The story I saw this morning said they were aid workers trying help the tribes LOL me thinks CIA plant that got caught.


----------



## CrackbottomLouis (May 20, 2012)

Backpacking in the middle east is on par with a fun filled sightseeing tour of North Korea. Dumb as hell.


----------



## obg12 (Apr 9, 2016)

Caribou said:


> The son of a guy that my wife used to work with went to Africa to by gold at a "good price". He did not survive. I've done stupid stuff but nothing bad enough to get me killed or kidnapped.


Been there have the T shirt,didn't buy gold but I could have at a real good price but didn't see the need at the time :dunno:


----------



## Balls004 (Feb 28, 2015)

Play stupid games, win stupid prizes. He's Canadian, which may or may not have anything to do with him giving the impression that something is off about him.

If you are so stupid that you decide to visit any place that is in armed conflict, then you aren't going to get a whole lot of sympathy from me. Maybe, it woke some other idiot up, and stopped them from doing the same stupid stuff. Remember, the first thing everyone wants is some rescue mission by guys who have to risk their lives because of someones stupidity. 

Let the idiots win the Darwin Award.


----------



## jnrdesertrats (Jul 3, 2010)

Actually he was a stupid Canadian. Maybe they were Muslim and thought they would be ok. She is still wearing a cover. Mama always said stupid is a search stupid does.


----------



## Balls004 (Feb 28, 2015)

Caribou said:


> There is no shortage of stupid Americans and he was with one of them.
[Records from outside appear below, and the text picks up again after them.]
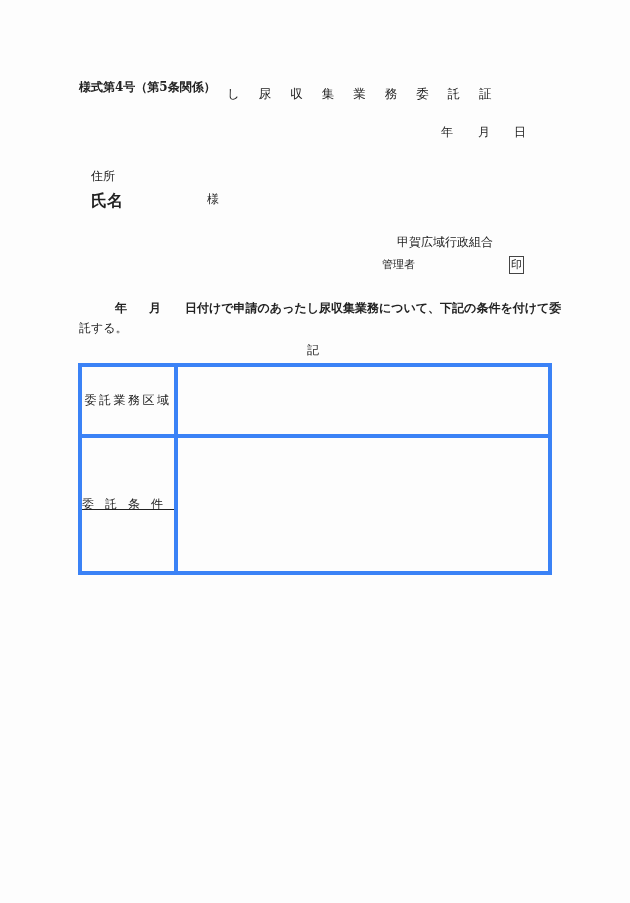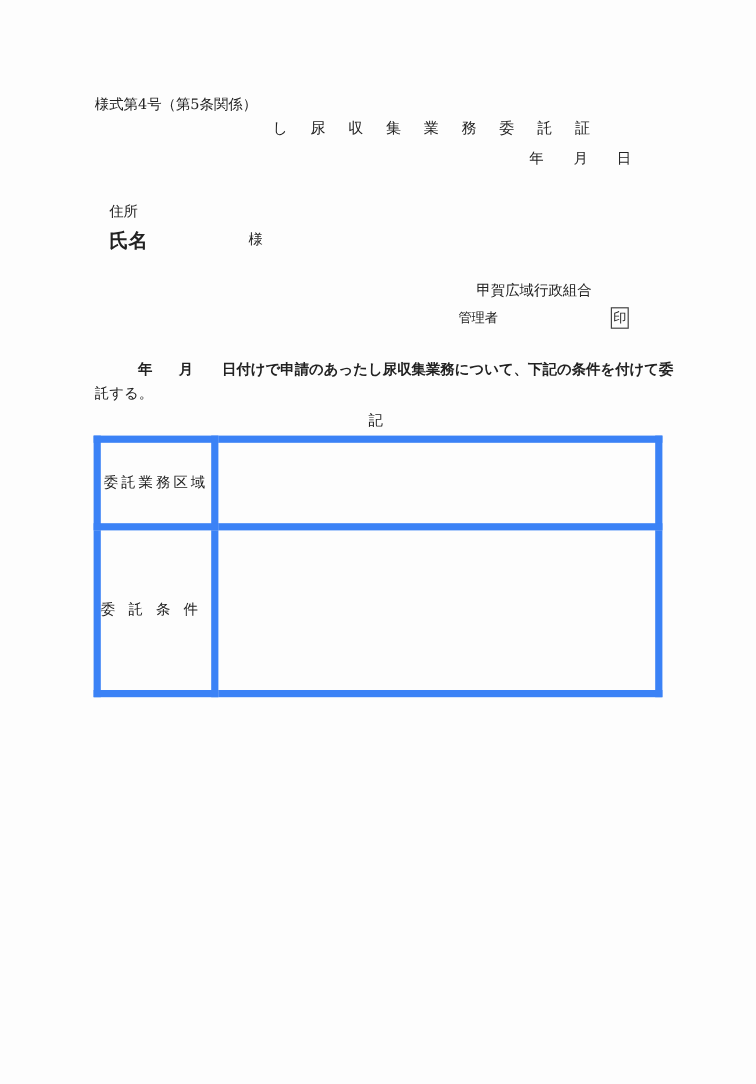"様式第4号（第5条関係）" .form-no { font-weight: none -> bold }
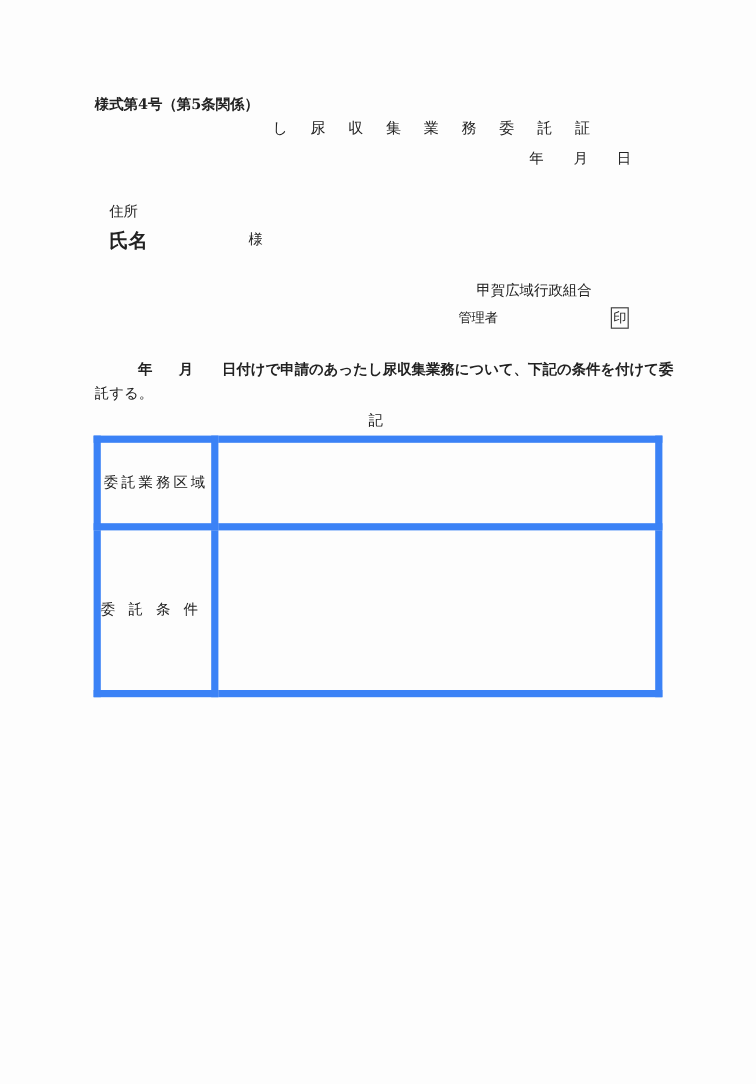"し 尿 収 集 業" .title { top: 101px -> 88px }
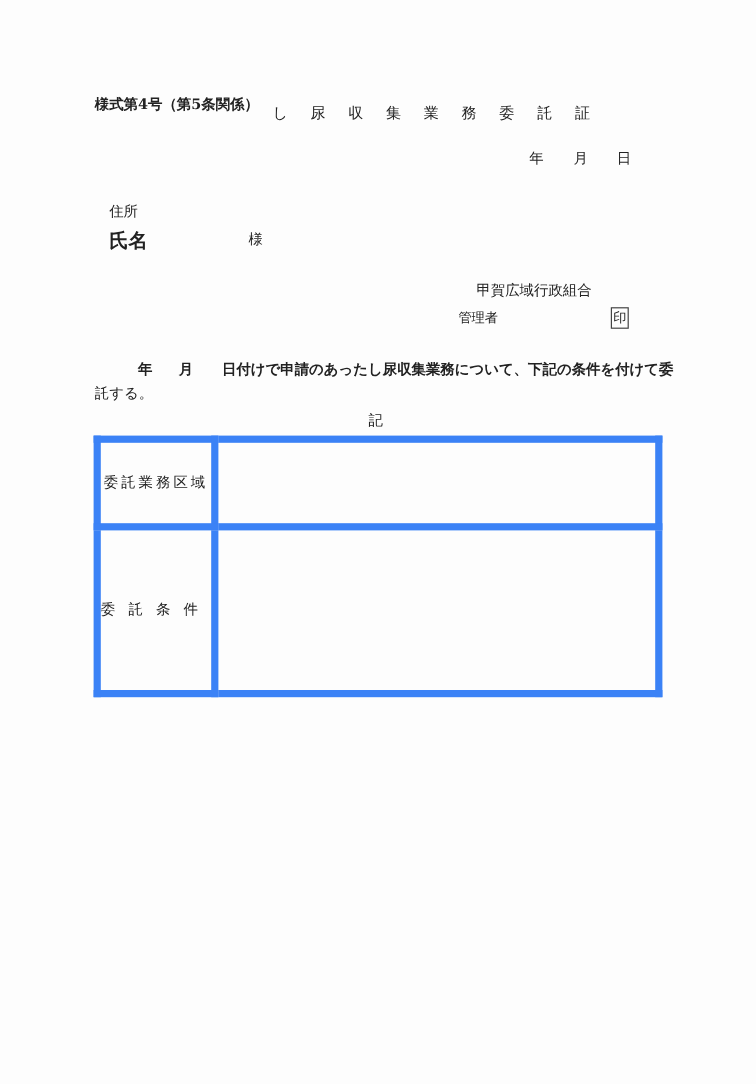"委託業務区域" table.cond td { border: 6px solid #3b82f6 -> 4px solid #3b82f6 }
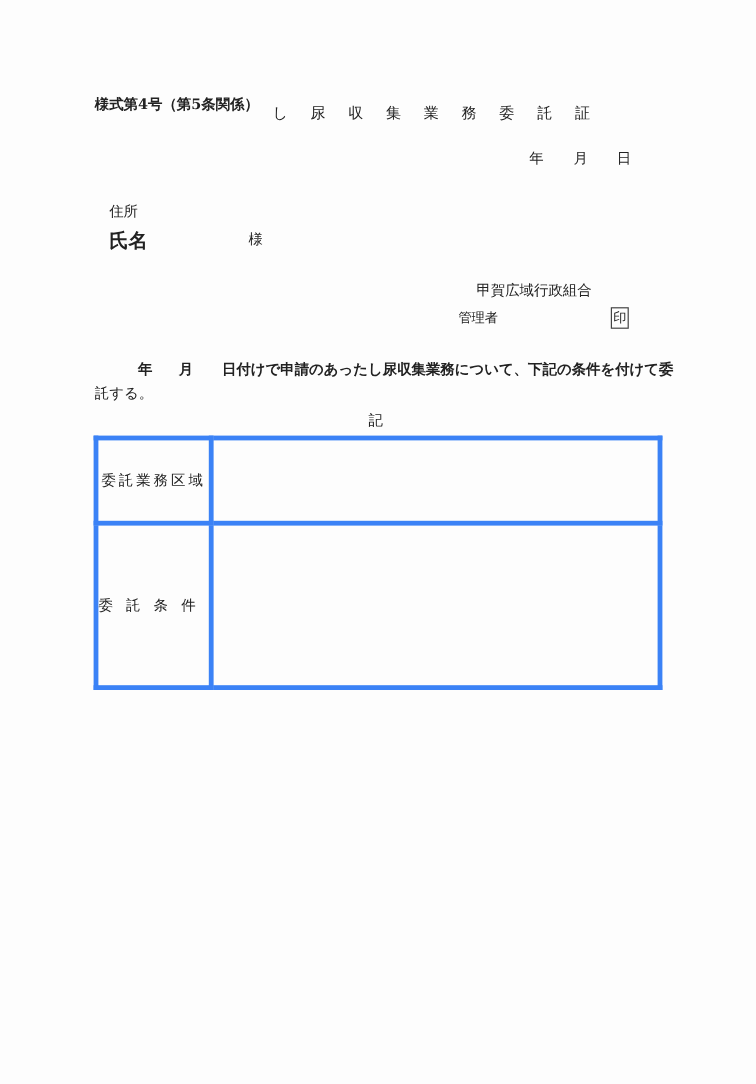"委託条件" .lbl3 { text-decoration: none -> underline }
Aside from that you are 100% correct.


You're absolutely right that there are a lot of stupid Americans. Seems like I remember 3 hikers that inadvertently crossed over into Iran and were detained while hiking in Northern Iraq. They spent a fair amount of time in an Iranian jail. Not my idea of a fun adventure.


----------



## Sentry18 (Aug 5, 2012)

Sounds like natural selection trying to rid the world of more stupid people.


----------



## jnrdesertrats (Jul 3, 2010)

The more I think about I agree something isn't quite right. You would think a couple of adults would make not getting her pregnant in captivity a prority.:dunno:


----------



## weedygarden (Apr 27, 2011)

Caribou said:


> Their captors are moslem, I wouldn't count on the kids being his.


Somewhere I read that she was raped frequently.

It is possible that he was as well.


----------



## LincTex (Apr 1, 2011)

well............................................. they both lost a fair bit of weight.

Likely the kids are not of his loins.


----------



## weedygarden (Apr 27, 2011)

LincTex said:


> well............................................. they both lost a fair bit of weight.
> 
> Likely the kids are not of his loins.


I saw the weight loss in the photos as well.


----------